Потом все было хорошо, и даже лучше прежнего, но Гера возымел привычку следить за нею и подкарауливать ее по вечерам у выхода из метро «Новослободская».
Однажды она видела его, но не подала виду. Таясь, он шел за нею до Лесной, и лишь когда она вошла в подъезд, позвонил ей с мобильного: «Ты уже дома? Значит, я могу прийти?».
Другой же раз, дождливым утром, когда он по привычке шел за ней по Долгоруковской, потом и по Большой Садовой, она не выдержала, обернулась и, не стыдя его, попыталась все же убедить: «Пойми, у каждого из нас должна быть, ну, не знаю, как тебе сказать, своя полянка с живой травкой, на которой иногда так хорошо полежать с закрытыми глазами в одиночку. Ты за мной ходишь, как привязанный, и мне начинает казаться, что у меня отняли мою полянку с моей травкой — и вот скажи теперь, зачем мне это нужно?».
Лил дождь. Гера молчал.
«И почему ты не в университете? Разве зачеты у тебя еще не начались?»
«Похоже, начались, — ответил Гера, — но ты не беспокойся, я их сдам».
После того как он не сдал два первых зачета, отец спросил его: «Все дело в этой девушке?».
«Нет, нет, — испуганно ответил Гера, — просто я думал не о том; я, понимаешь, не на том сосредоточился; ты знаешь, так бывает». — Он был доволен, что, и соврав отцу, он не совсем ему соврал.
«Нам с матерью хотелось бы поговорить с твоей подругой. — Отец застал его врасплох. — Ты ведь не будешь против?»

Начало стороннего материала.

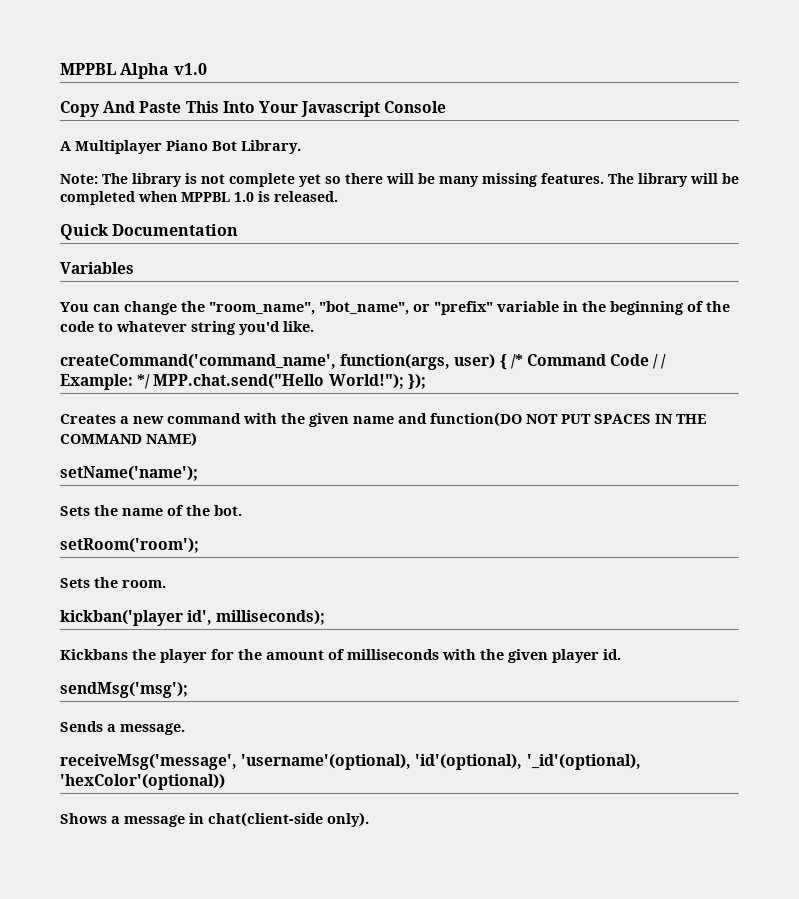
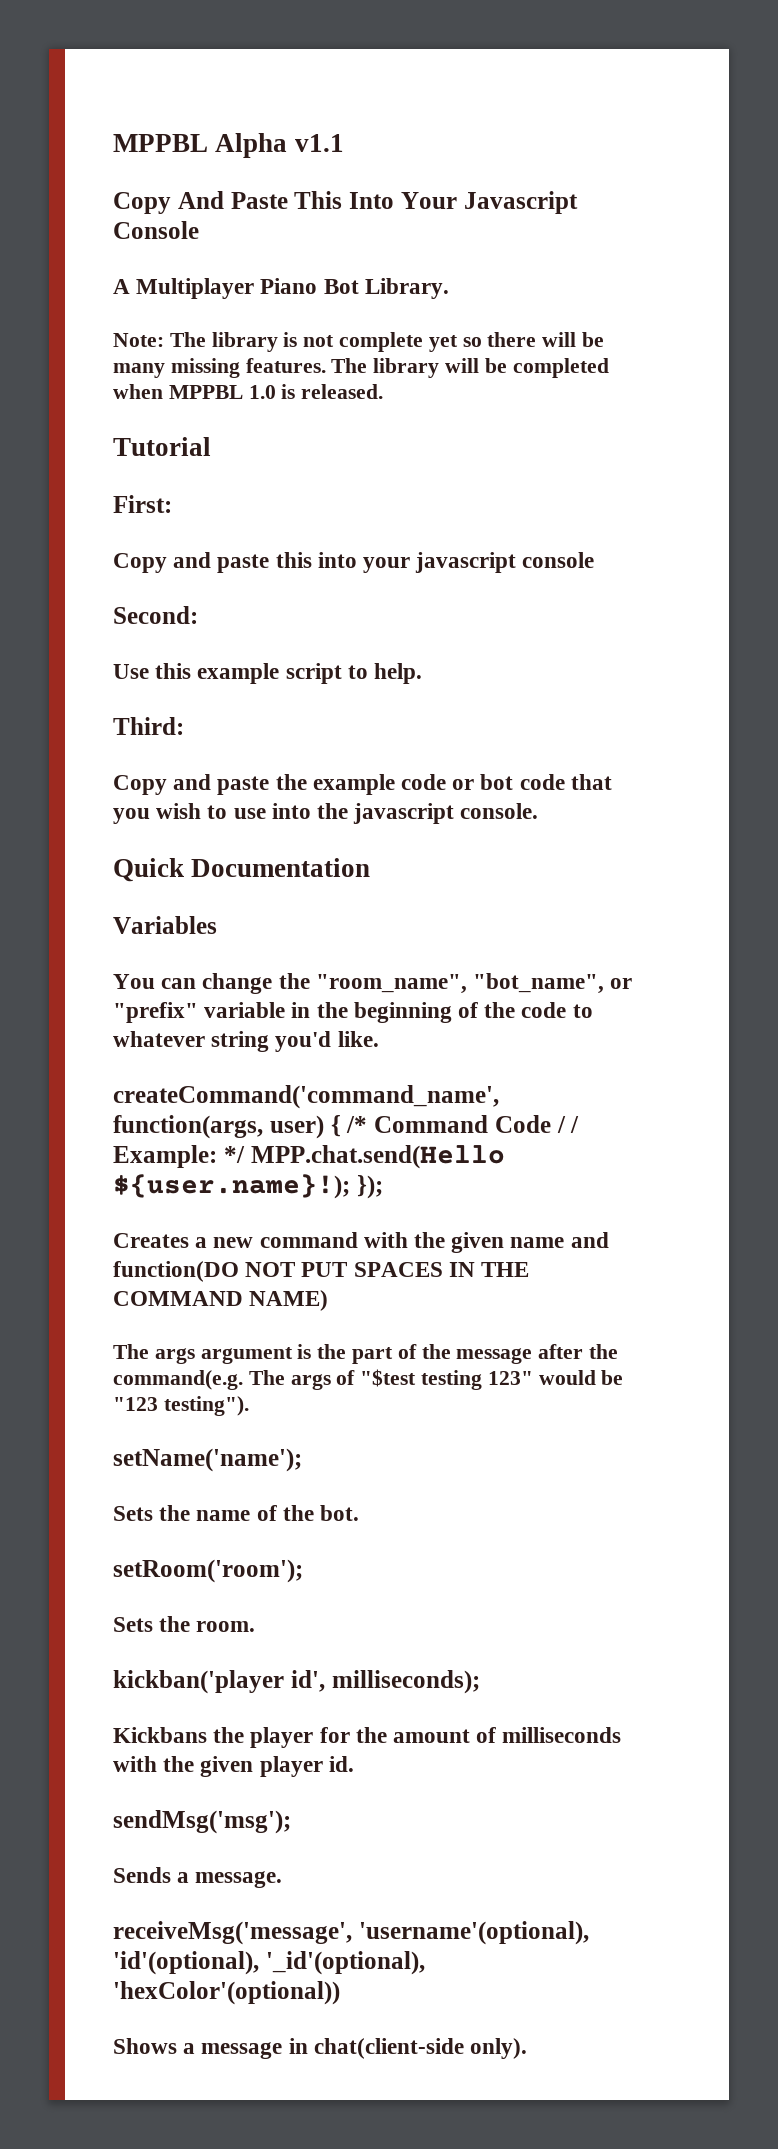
[173,63,207,75] v1.0 -> [294,134,344,152] v1.1
(338, 196) none -> [113,437,211,456] [113,495,172,513] [113,552,595,573] [113,606,198,624] [113,663,423,684] [113,717,184,735] [113,774,612,795] [113,803,539,824] // Tutorial // First: // Copy and paste this into your javascript console // Second: // Use this example script to help. // Third: // Copy and paste the example code or bot code that you wish to use into the javascript console.
[153,374,404,389] MPP.chat.send("Hello World!"); -> [250,1145,505,1169] [113,1174,350,1199] MPP.chat.send(Hello ${user.name}!);
(197, 439) none -> [113,1344,619,1364] [113,1369,624,1390] [113,1396,249,1416] // The args argument is the part of the message after the command(e.g. The args of "$test testing 123" would be "123 testing").

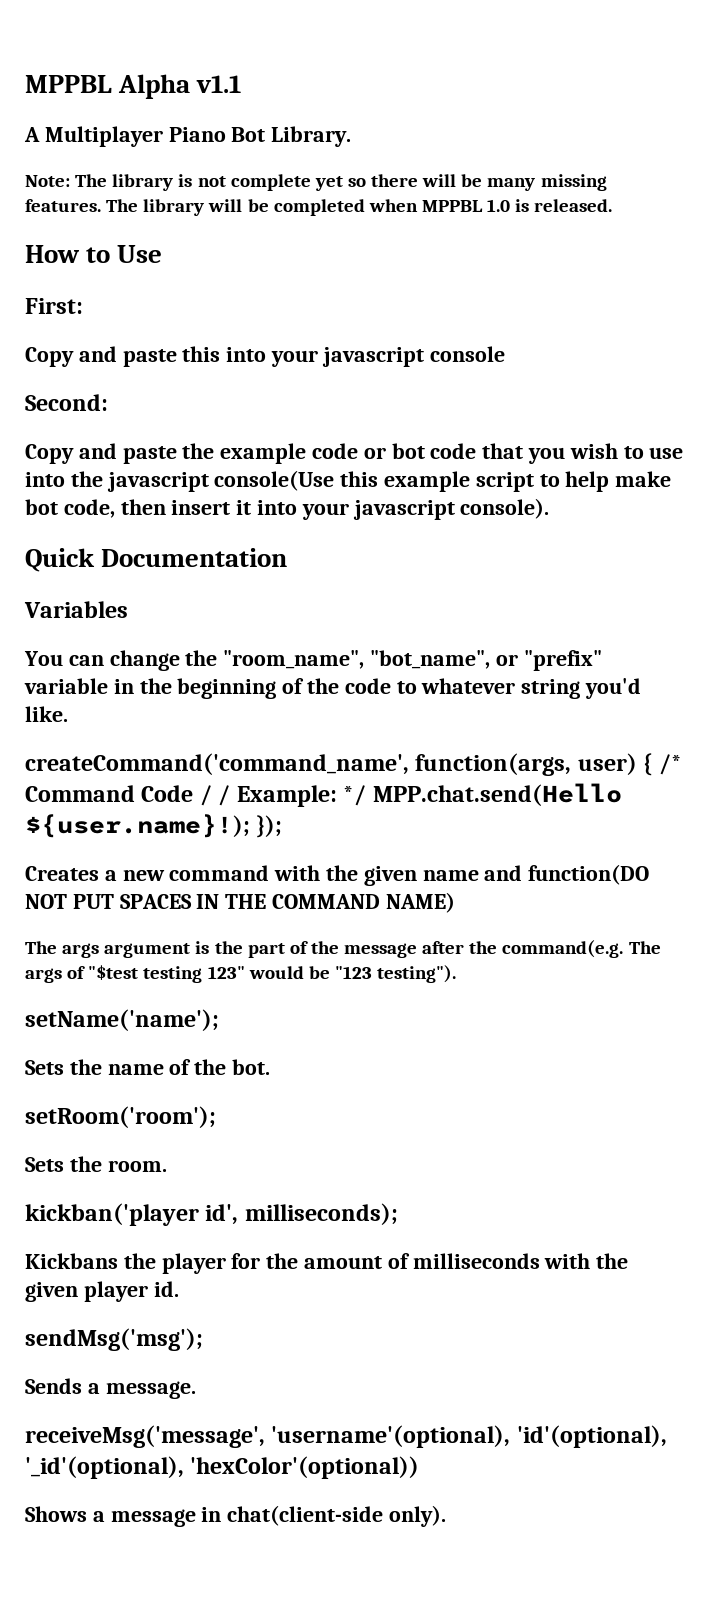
[113,191,578,214] [113,221,199,239] // Copy And Paste This Into Your Javascript Console -> (242, 84) none
[113,437,211,456] Tutorial -> [25,245,163,263] How to Use
[113,663,423,684] [113,717,184,735] // Use this example script to help. // Third: -> (108, 402) none
[460,803,539,819] console. -> [214,470,672,492] [25,498,550,520] console(Use this example script to help make bot code, then insert it into your javascript console).

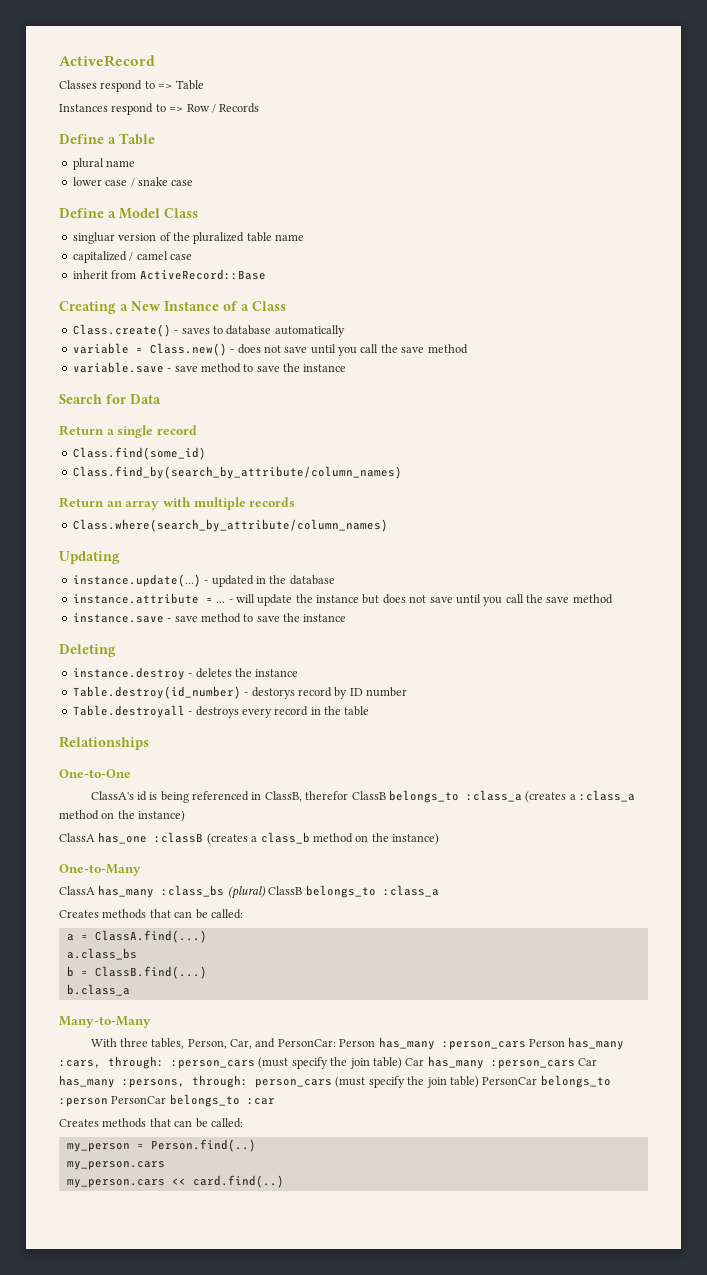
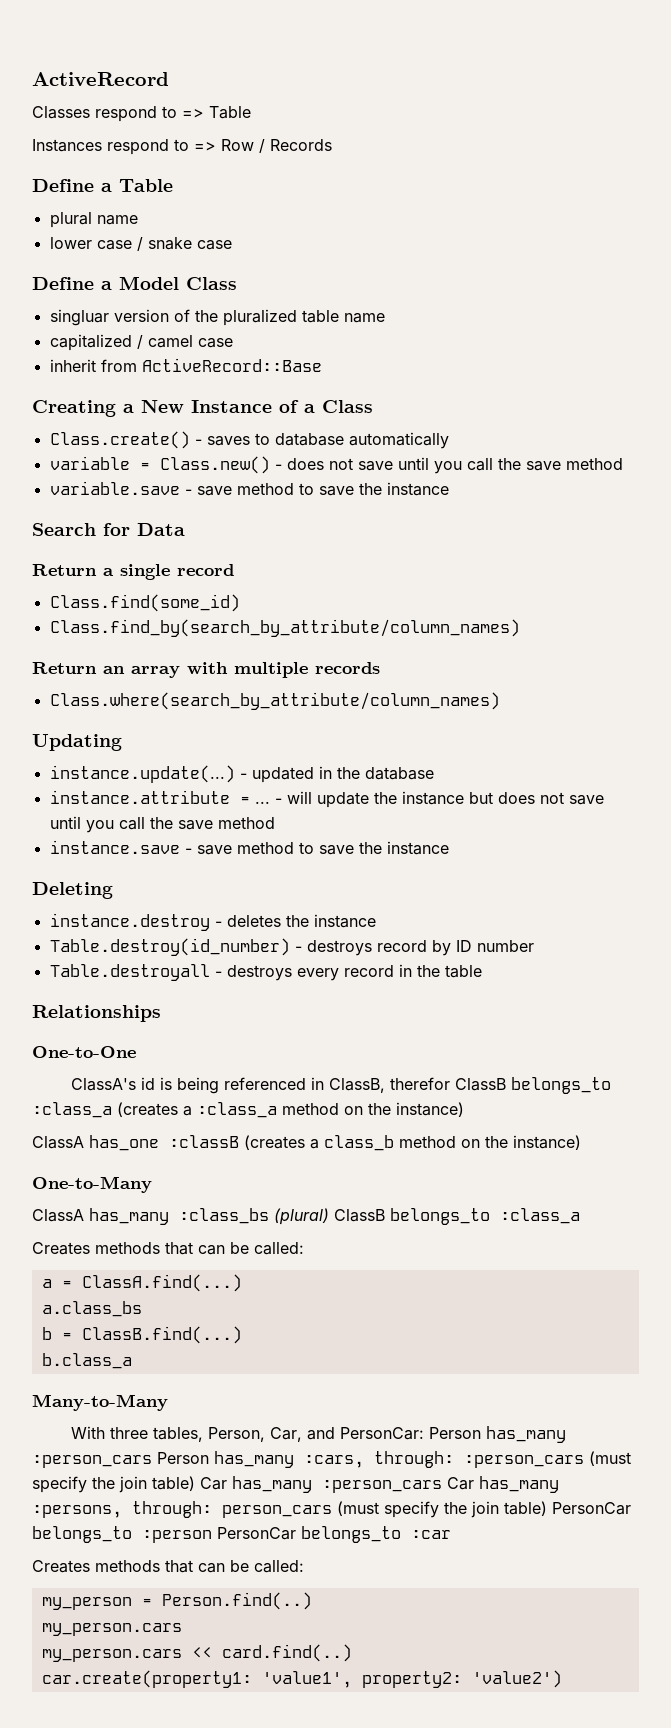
[251,687,295,699] destorys -> [306,940,372,956] destroys
(284, 1181) none -> [41,1670,562,1688] // car.create(property1: 'value1', property2: 'value2')

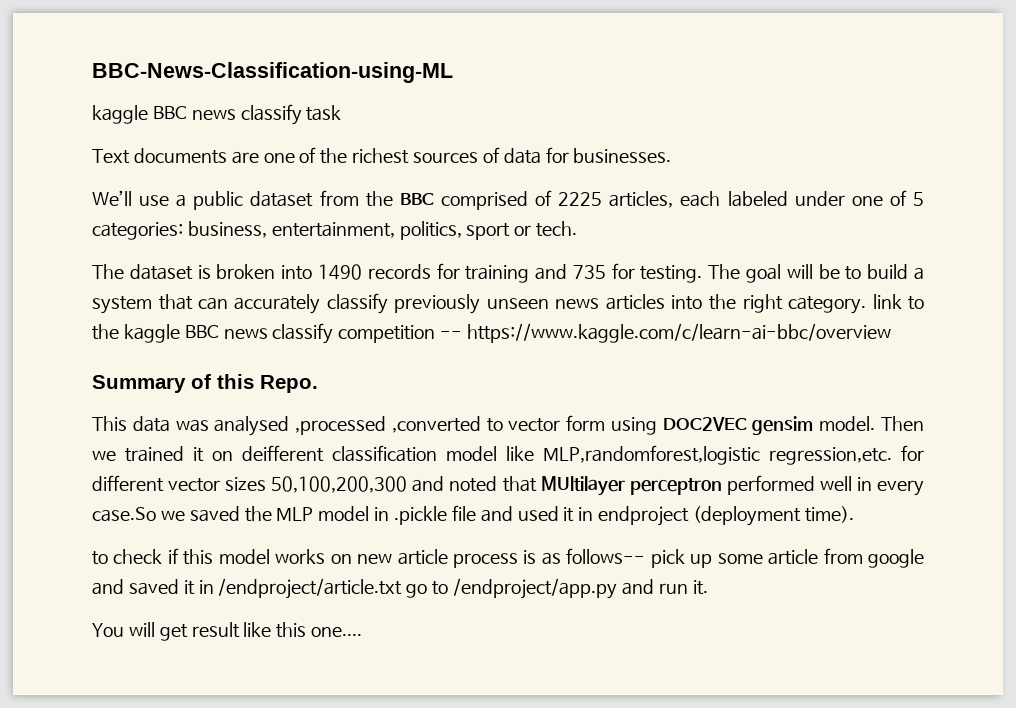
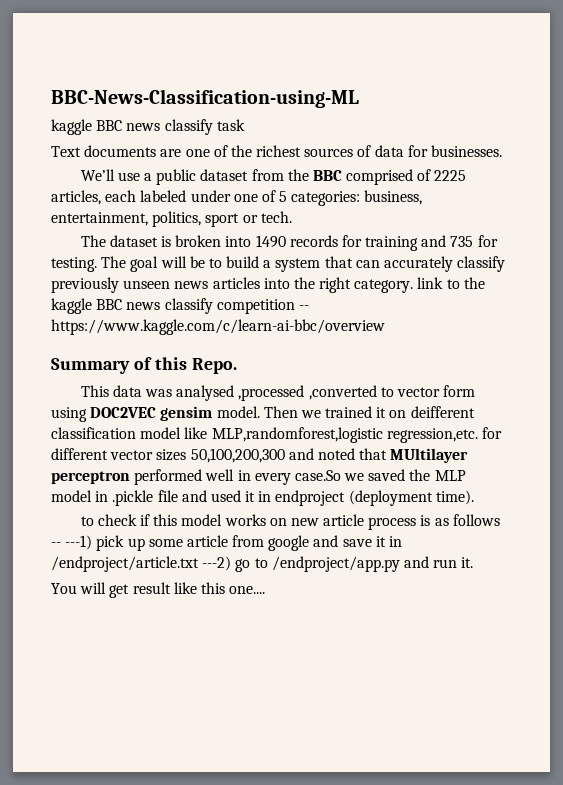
[566,548,646,564] follows-- -> [452,514,500,526] [51,535,93,550] follows -- ---1)
[128,579,179,595] saved -> [342,539,372,547] save
(403, 588) none -> [202,556,232,571] ---2)

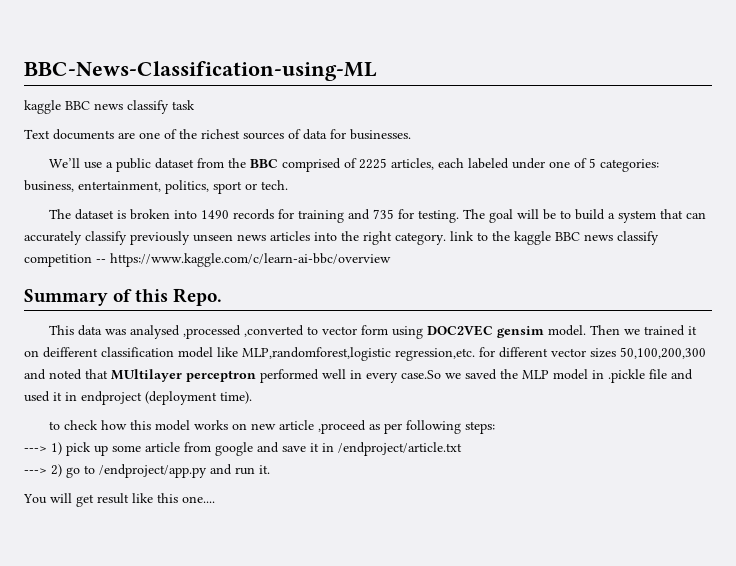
[139,514,150,526] if -> [100,420,127,430] how
[368,514,500,530] [51,535,93,550] process is as follows -- ---1) -> [317,420,495,434] [24,442,62,455] ,proceed as per following steps: // ---> 1)
[202,556,232,571] ---2) -> [24,464,62,477] // ---> 2)

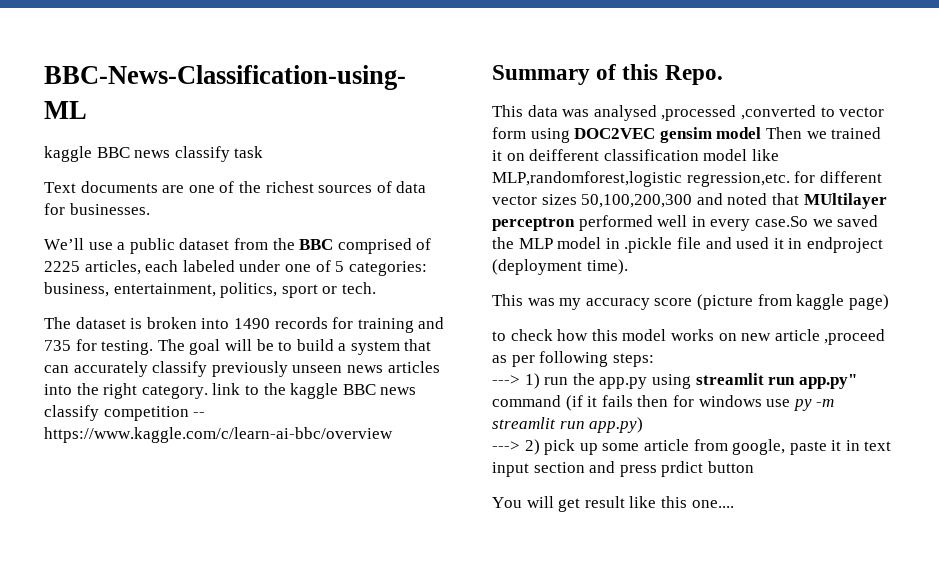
[547,325,586,336] model. -> [716,127,762,139] model
(252, 397) none -> [492,294,889,310] // This was my accuracy score (picture from kaggle page)
(62, 448) none -> [544,373,857,389] [492,395,835,411] [492,417,644,433] [492,439,540,455] run the app.py using streamlit run app.py" command (if it fails then for windows use py -m streamlit run app.py) // ---> 2)
[215,442,462,456] [24,464,270,478] google and save it in /endproject/article.txt // ---> 2) go to /endproject/app.py and run it. -> [732,439,892,455] [492,461,754,477] google, paste it in text input section and press prdict button

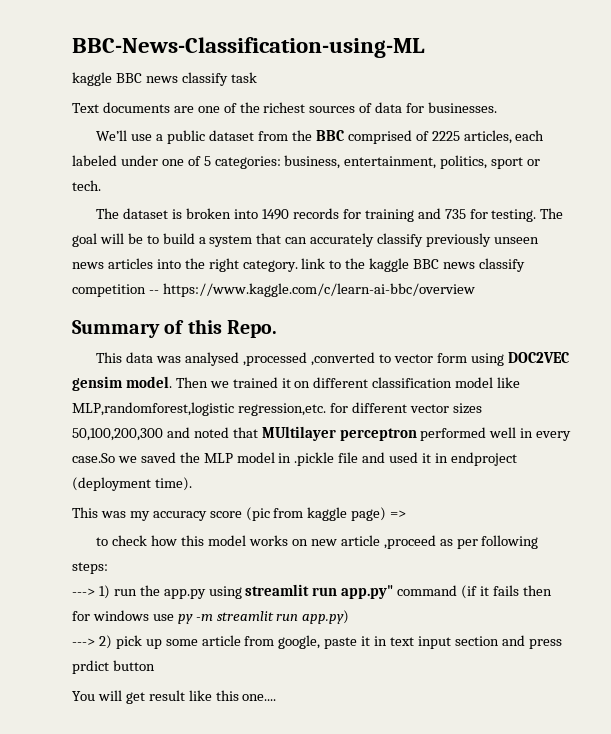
[716,127,762,139] model -> [125,376,172,388] model.
[529,149,600,161] deifferent -> [313,377,369,388] different
[696,294,753,310] (picture -> [245,507,270,521] (pic
(889, 302) none -> [390,510,407,518] =>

Гера был против, но он не мог быть против. Он передал Татьяне от родителей приглашение на ужин, и, к удивлению его, Татьяна согласилась без заминки, при том не выказав ни радости, ни беспокойства.
Тот ужин выдался почти без слов. Отец ел и разглядывал Татьяну, мать почти не ела и глядела в свою тарелку, Гера не ел, переводя глаза с отца на мать и с матери на Татьяну; Татьяна аккуратно, ровно ела и улыбалась всем…
«Вы, Танечка, студентка?» — спросила, наконец, мать.
«Нет, уже нет, — ответила Татьяна. — Была когда-то, но не получилось».
«Вот и у Геры, — встрял отец, — что-то в последнее время не очень получается».
«Я знаю», — со спокойным сожалением ответила Татьяна.
Отец спросил ее: «А чем вы заняты?».
Она ответила: «Прямые продажи».
«Да, да, — ободрительно сказал отец, — это требует ума и опыта; я начинал с прямых продаж: поставлял „Орбит“ в универсамы и кафе».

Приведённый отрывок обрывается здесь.